Paula shrugged. “Or maybe Iphwin—the cyberphage, I mean —is acting on our behalf, or maybe the bad guys can’t travel to anywhere this far north for reasons known only to the bad guys.”
“Or maybe they know where you have to go, and there’s no point chasing you all over the field when they can just wait for you there,” a familiar voice said.
We turned around and there was Geoffrey Iphwin, perfectly healthy, wearing his old ridiculous bright white ice cream suit with a painfully loud gold and purple tie. He looked at our slack-mouthed stares and laughed aloud. “Now don’t look so startled. Remember I was only dead in a few thousand of my existences; I crossed over here, with the assistance of the machine-Iphwin. Now a few thousand of me are talking to a few thou
sand of you. And here I am. I think the adversary is probably coming after us fast, so we should get moving. As for how I found you, I knew where you were headed and how you were traveling. Now, if everyone is ready, let’s go.”

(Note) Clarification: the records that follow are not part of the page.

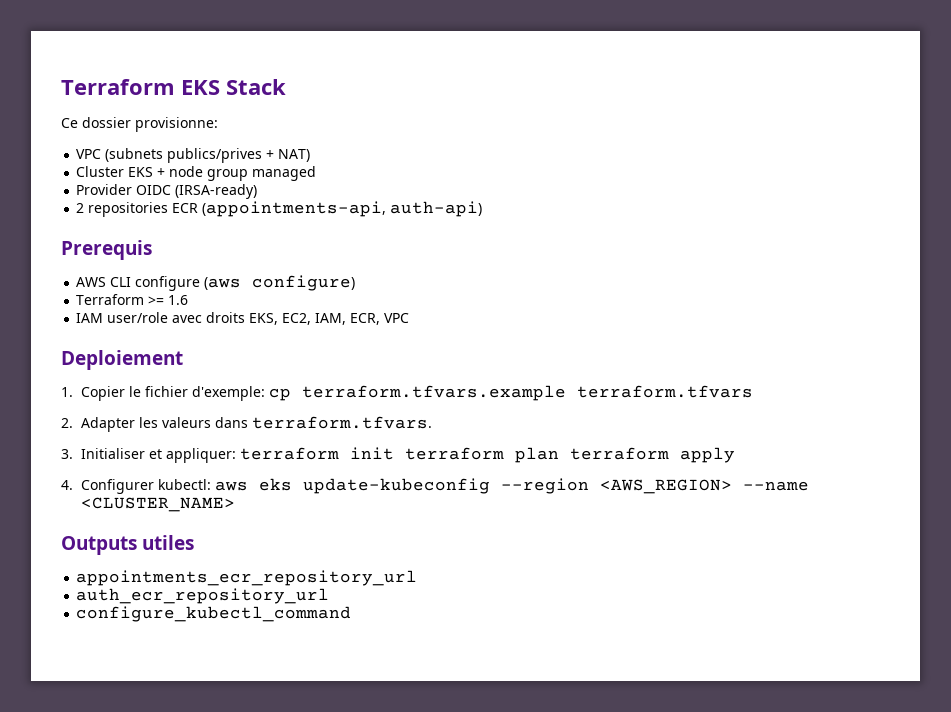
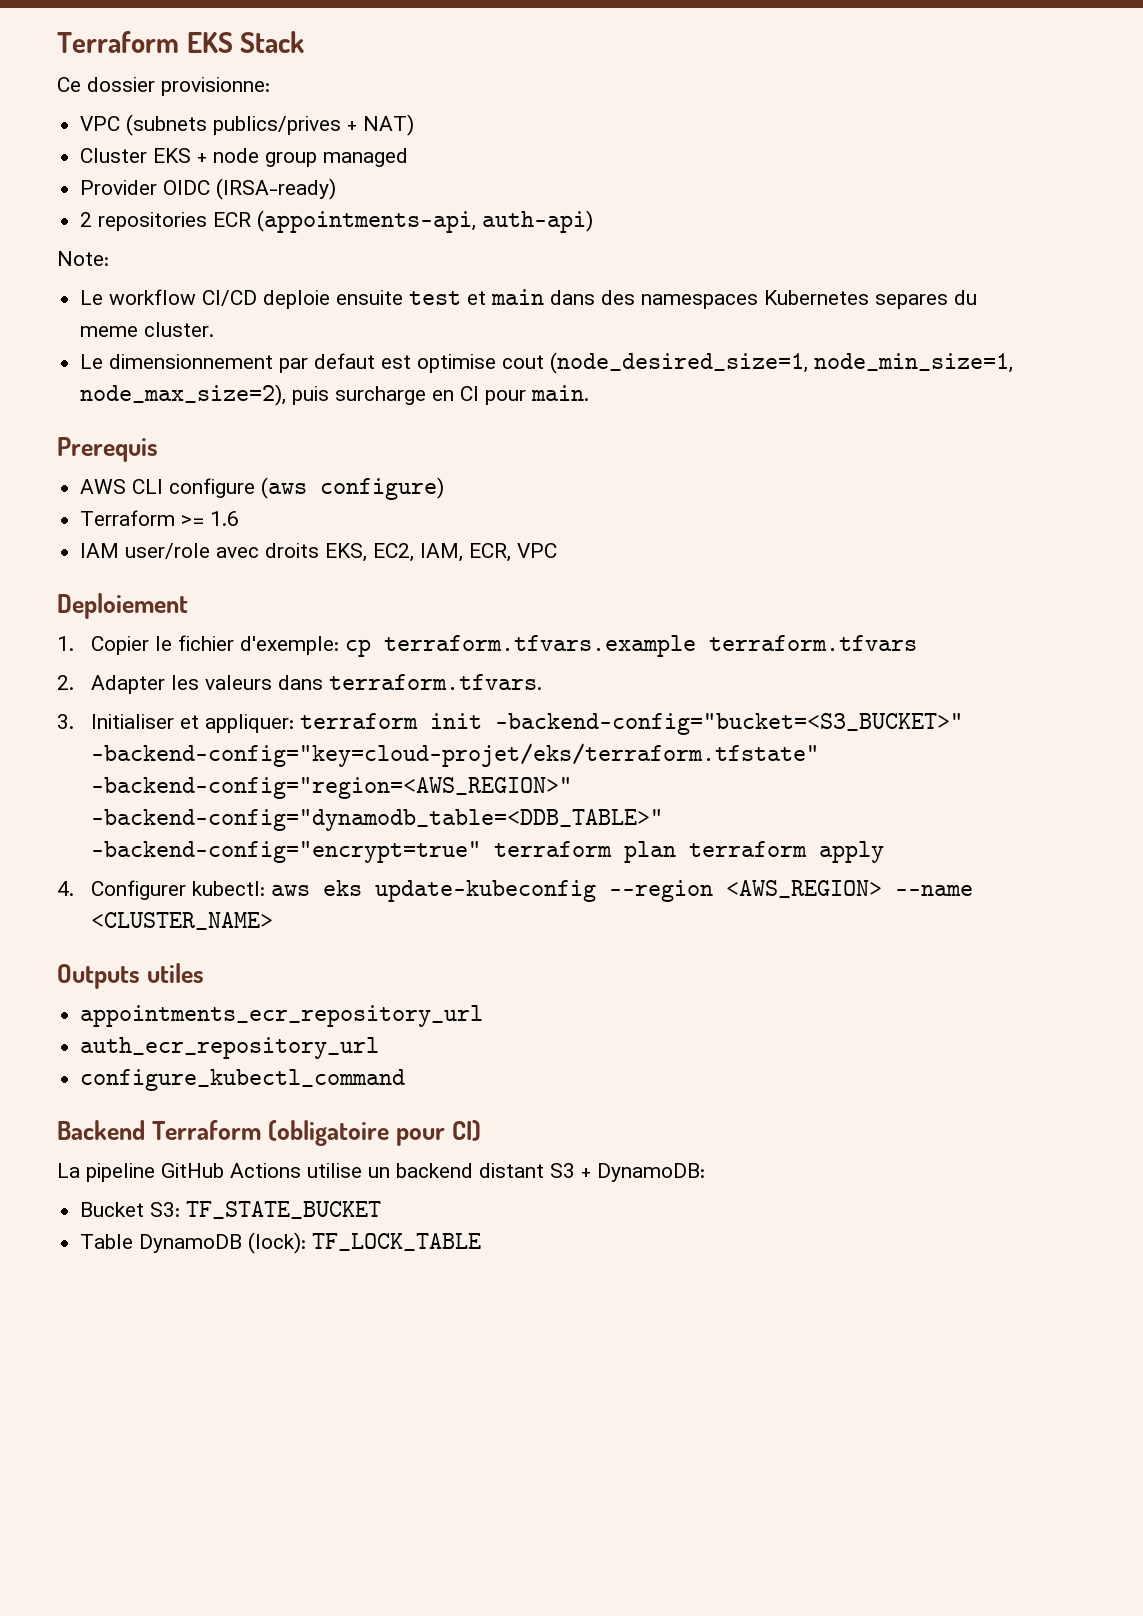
+ Note:
+ Le workflow CI/CD deploie ensuite test et main dans des namespaces Kubernetes separes du meme cluster.
+ Le dimensionnement par defaut est optimise cout (node_desired_size=1, node_min_size=1, node_max_size=2), puis surcharge en CI pour main.
- 3. Initialiser et appliquer: terraform init terraform plan terraform apply
+ 3. Initialiser et appliquer: terraform init -backend-config="bucket=<S3_BUCKET>" -backend-config="key=cloud-projet/eks/terraform.tfstate" -backend-config="region=<AWS_REGION>" -backend-config="dynamodb_table=<DDB_TABLE>" -backend-config="encrypt=true" terraform plan terraform apply
+ Backend Terraform (obligatoire pour CI)
+ La pipeline GitHub Actions utilise un backend distant S3 + DynamoDB:
+ Bucket S3: TF_STATE_BUCKET
+ Table DynamoDB (lock): TF_LOCK_TABLE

We all were ready enough physically; we just didn’t have a clue as to how to deal with a person we all remembered as dead. But then, why fret about it? He seemed comfortable enough.
“We are coming up on the end of things,” Iphwin said as we crossed the public square. “I think when we get closer there will be some kind of attack. I still don’t know what’s going on and the knowledge may destroy me, or the program of which I’m an avatar, but I see no way I could avoid trying to learn it now. Suppressed curiosity, I bet, has killed more cats than exercised curiosity.”
Jesús said, “If they really want to stop us, why don’t they just hit this whole area with hydrogen bombs until it glows? That would be much more likely to work than trying to hunt us like deer.”